The easiest piece of advice is to put an introductory comma in front of the subject of the sentence (if there are words in front of the sentence, apart from the articles a, an, & the.
- After class, we are going to go home for the weekend. (introductory phrase, subject is “we”)
- In fact, I have not finished grading all of the essays yet. (introductory phrase, subject is “I”)
- Indeed, he plans to go back to his room now. (introductory phrase, subject is “he”)
- Although the principal has ambitious plans, he must work with others to achieve his goals. (introductory clause, subject is “he”)
I will emphasize again the need to learn the following:
- what introductory commas are
- where introductory commas go
- how to use them in your own writing
The easiest way to decide whether you need an introductory commas is this:
- find the subject
- are there words in front of the subject?
Usually, if the answer is yes, then you should place a comma between the introductory word, phrase, or clause and the subject.

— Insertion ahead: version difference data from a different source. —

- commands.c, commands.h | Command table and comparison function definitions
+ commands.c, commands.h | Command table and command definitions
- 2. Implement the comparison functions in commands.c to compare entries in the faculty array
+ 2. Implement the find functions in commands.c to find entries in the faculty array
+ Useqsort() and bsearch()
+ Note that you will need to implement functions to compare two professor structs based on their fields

Sample: Though I do not know when your mother plans to turn your room into a library.
Find the subject –
- it can’t be “I,” because the sentence starts with a dependent word (“though”), and the subject is not in the dependent clause
- should be a noun or pronoun, but it cannot be “your” because that is possessive and can’t be a subject.
- “mother” seems likely.
Since there are words in front of the subject, you need to determine where the comma should go.
- find the beginning of the dependent clause (“though”)
- find the end of the dependent clause (“when”)
- If the dependent clause is “Though I do not know when,” then the comma should be placed after “when,” which separates the clause from the sentence
Though I do not know when, your mother plans to turn your room into a library.